(Dataset extract Opens)

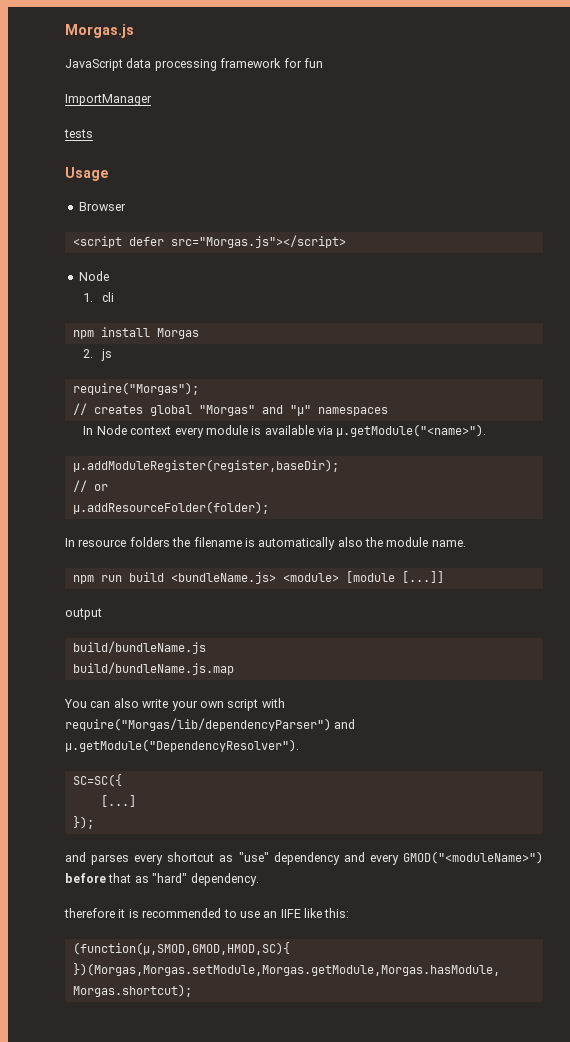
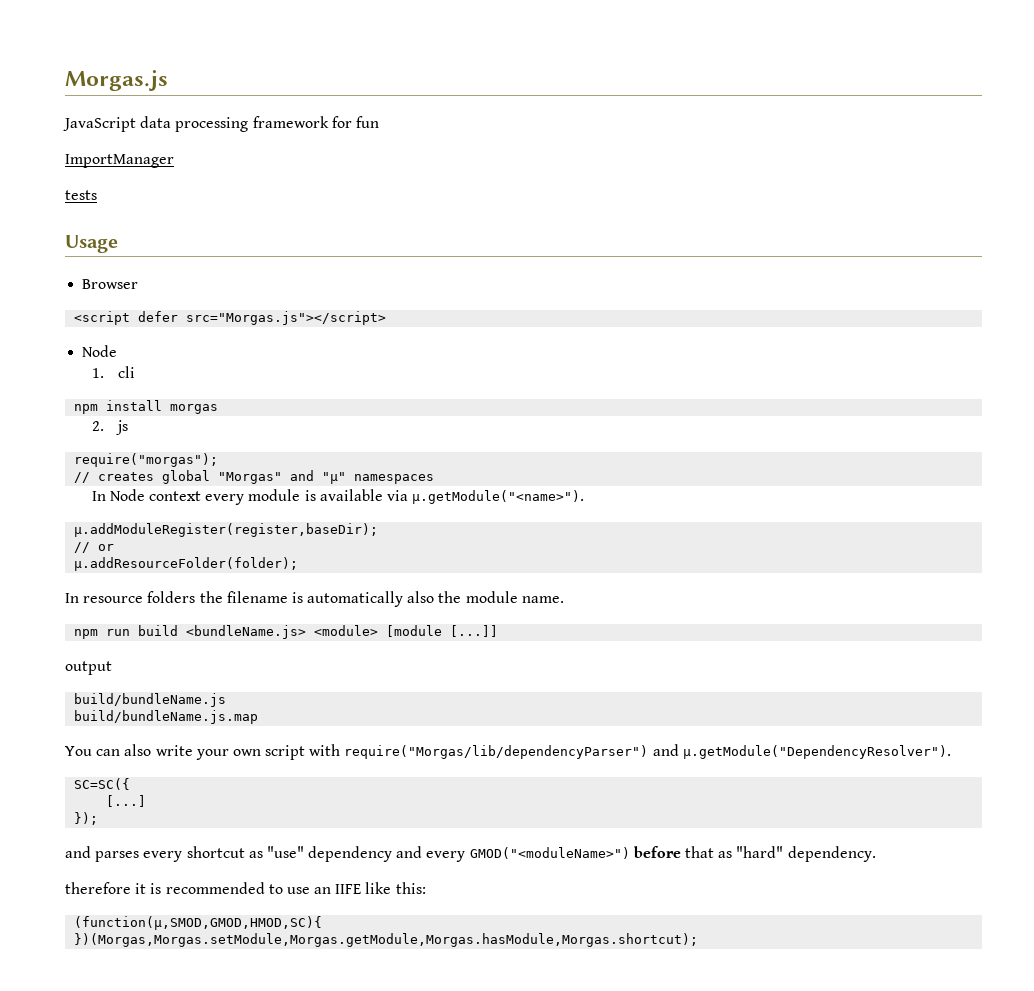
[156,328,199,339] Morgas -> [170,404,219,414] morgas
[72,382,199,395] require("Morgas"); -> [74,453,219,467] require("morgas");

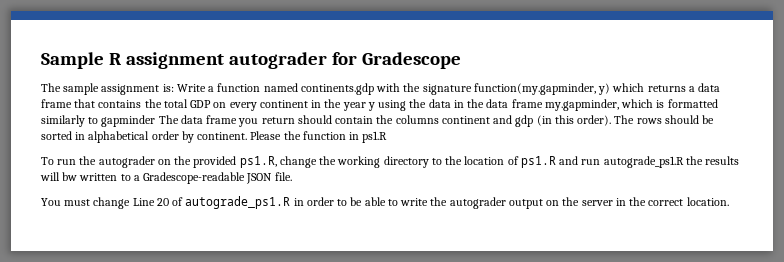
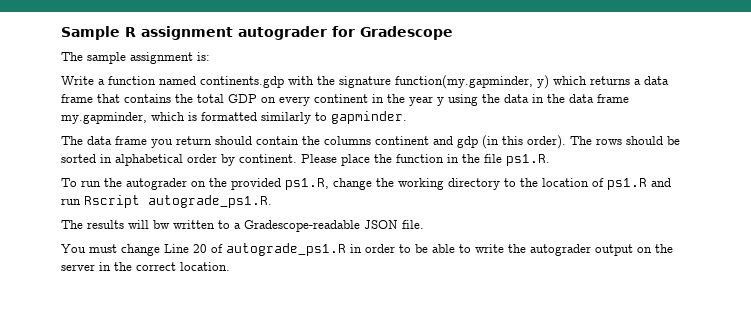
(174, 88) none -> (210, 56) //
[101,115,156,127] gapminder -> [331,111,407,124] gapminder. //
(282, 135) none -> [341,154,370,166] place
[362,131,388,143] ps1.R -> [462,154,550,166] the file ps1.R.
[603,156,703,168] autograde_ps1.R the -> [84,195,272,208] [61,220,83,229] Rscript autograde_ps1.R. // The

(Dataset extract Closes)

◆ Problem description ◆
Please transcribe every entry above exactly, leaving out any pictures.

◆ Reply to the exercise ◆
[156,328,199,339] Morgas -> [170,404,219,414] morgas
[72,382,199,395] require("Morgas"); -> [74,453,219,467] require("morgas");

(174, 88) none -> (210, 56) //
[101,115,156,127] gapminder -> [331,111,407,124] gapminder. //
(282, 135) none -> [341,154,370,166] place
[362,131,388,143] ps1.R -> [462,154,550,166] the file ps1.R.
[603,156,703,168] autograde_ps1.R the -> [84,195,272,208] [61,220,83,229] Rscript autograde_ps1.R. // The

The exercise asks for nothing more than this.